Usando os dados do Helix, os astrônomos criaram um modelo tridimensional mostrando os dois discos. Esses modelos são importantes para mostrar a intrincada estrutura dentro da nebulosa. A equipe também produziu uma imagem composta do Helix que combina observações da Advanced Camera for Surveys do Hubble e a câmera de mosaico do telescópio de 4 metros em Cerro Tololo. O Helix é tão grande que a equipe precisou dos dois telescópios para capturar uma visão completa. Hubble observou a região central do Helix; o telescópio Cerro Tololo, com seu campo de visão mais amplo, observava a região externa.

A equipe, no entanto, ainda não tem certeza de como os discos foram criados e por que eles são quase perpendiculares entre si. Um cenário possível é que a estrela moribunda tenha uma estrela companheira próxima. As observações de raios X baseadas no espaço fornecem evidências da existência de uma estrela companheira. Um disco pode ser perpendicular ao eixo de rotação da estrela moribunda, enquanto o outro pode estar no plano orbital das duas estrelas.

Os astrônomos também acreditam que os discos se formaram durante duas épocas separadas de perda de massa pela estrela moribunda. O disco interno foi formado há cerca de 6.600 anos atrás; o anel externo, cerca de 12.000 anos atrás. O disco interno está expandindo um pouco mais rápido que o disco externo. Por que a estrela expulsou a matéria em dois episódios diferentes, deixando um espaço de 6.000 anos? No momento, apenas a nebulosa Helix sabe a resposta, disseram os astrônomos.

A estrela do sol que esculpiu o Helix criou um belo objeto celeste. O Sol tecerá uma estrutura tão grandiosa quando morrer daqui a 5 bilhões de anos? "Como uma única estrela, criará uma nuvem brilhante semelhante de material expulso, mas eu não esperaria que ele tivesse uma estrutura tão complexa quanto a Helix", disse McCullough.

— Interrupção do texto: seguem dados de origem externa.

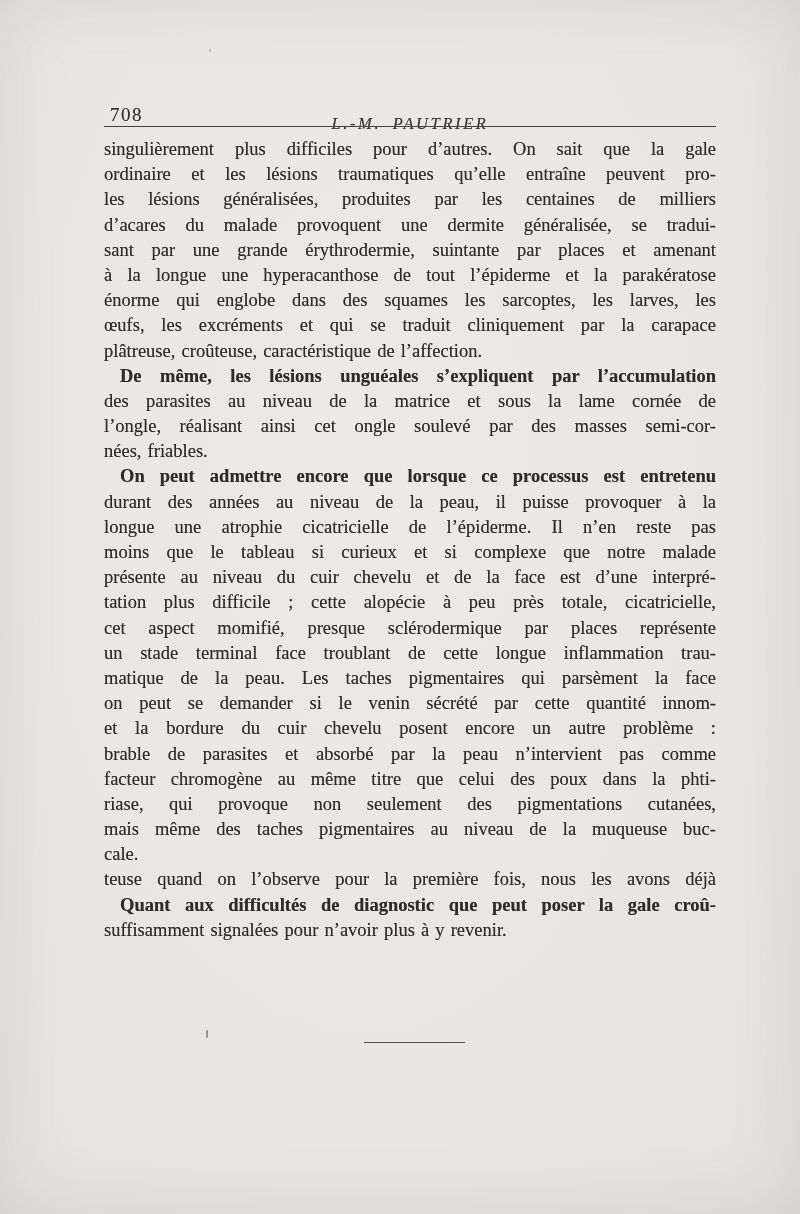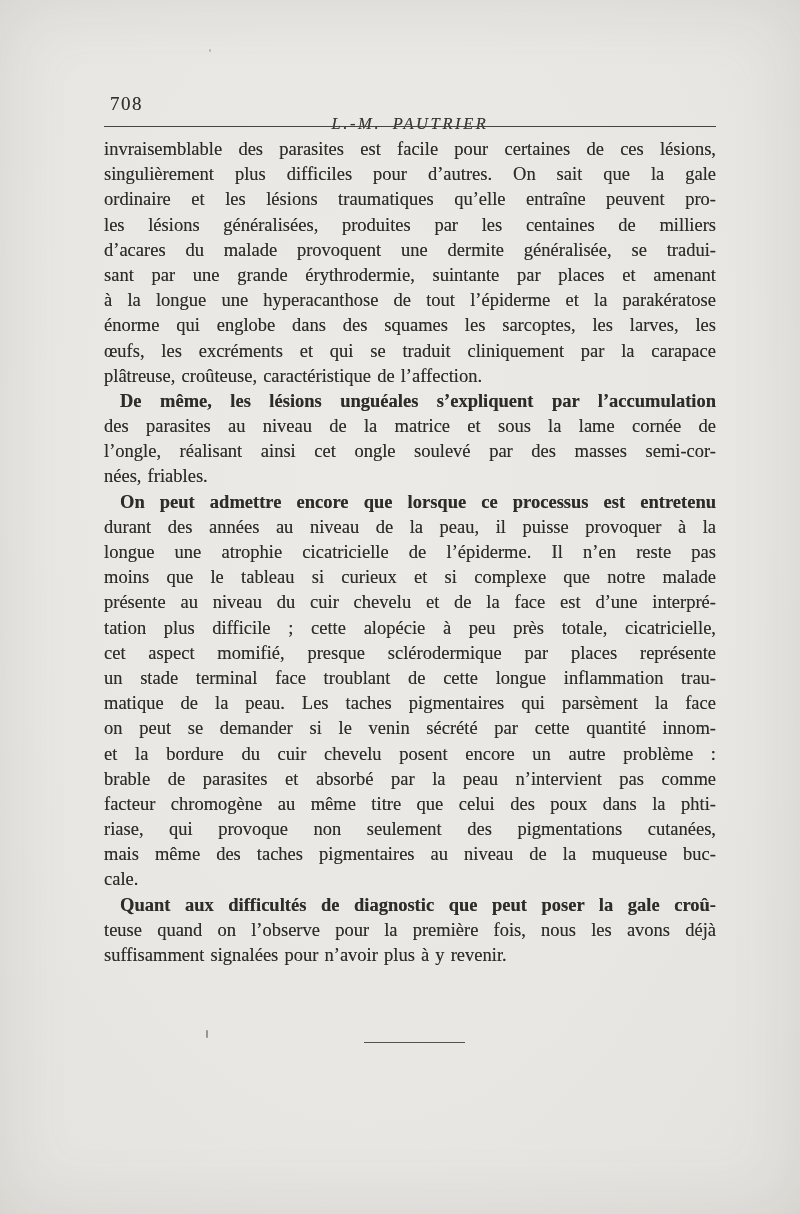"708" .page-num { top: 0 -> 11px }
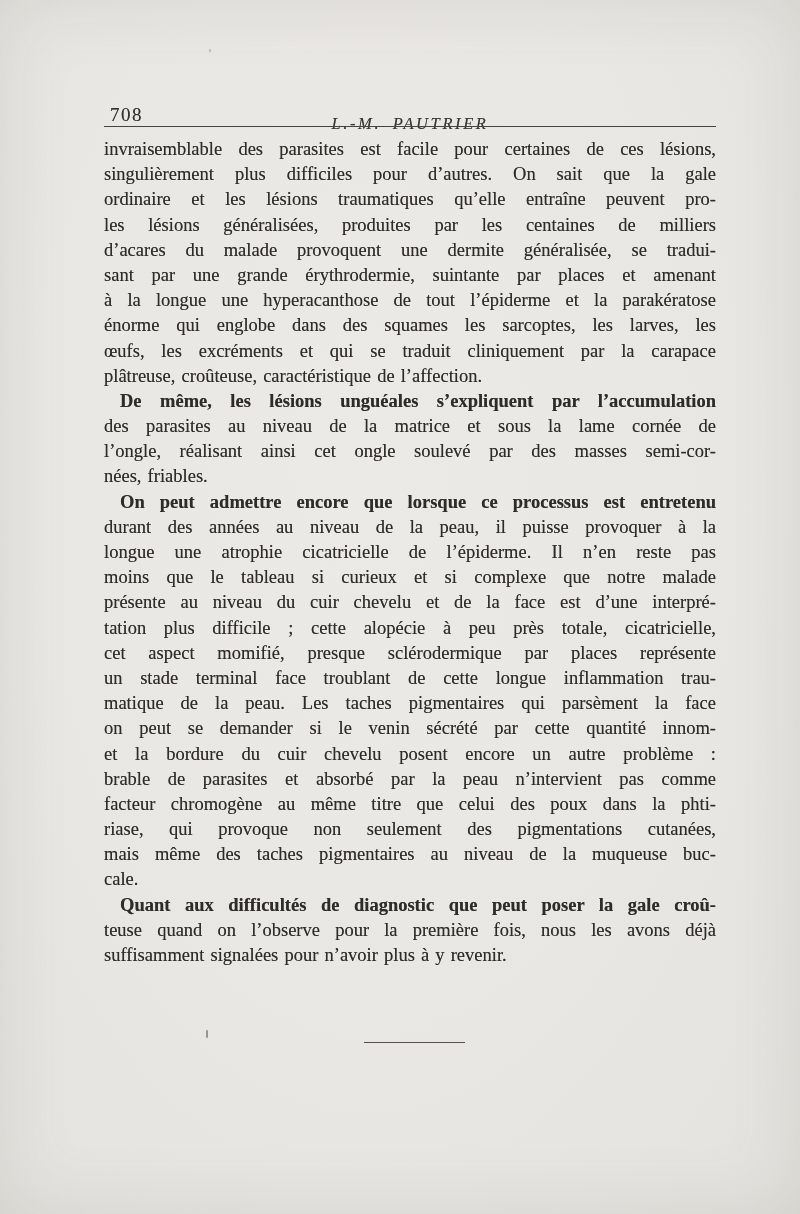"invraisemblable des parasites est facile" div.line { html: <div>invraisemblable des parasites est facile pour certaines de ces lésions,</div> -> none }
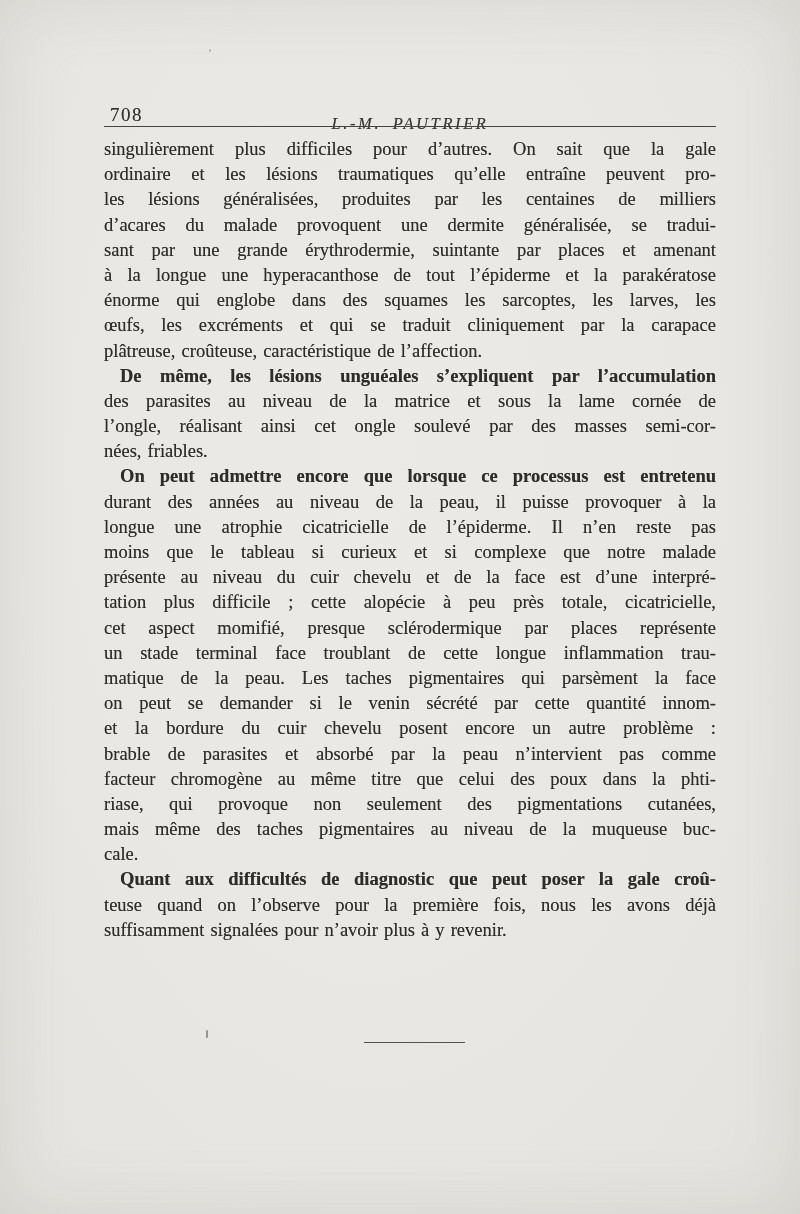"Quant aux difficultés de diagnostic" div.line { order: before "teuse quand on l’observe pour" -> after "teuse quand on l’observe pour" }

Para estudar os detalhes intrincados dessas maravilhas celestes, os astrônomos devem usar uma série de observatórios, incluindo luz visível e radiotelescópios. Os astrônomos também precisam dos olhos afiados da Advanced Camera for Surveys do Hubble. "A visão nítida do Hubble revelou um domínio totalmente novo da estrutura das nebulosas planetárias, que avançou no campo e encantou nossos olhos", disse Margaret Meixner, membro da equipe do Instituto de Ciência do Telescópio Espacial.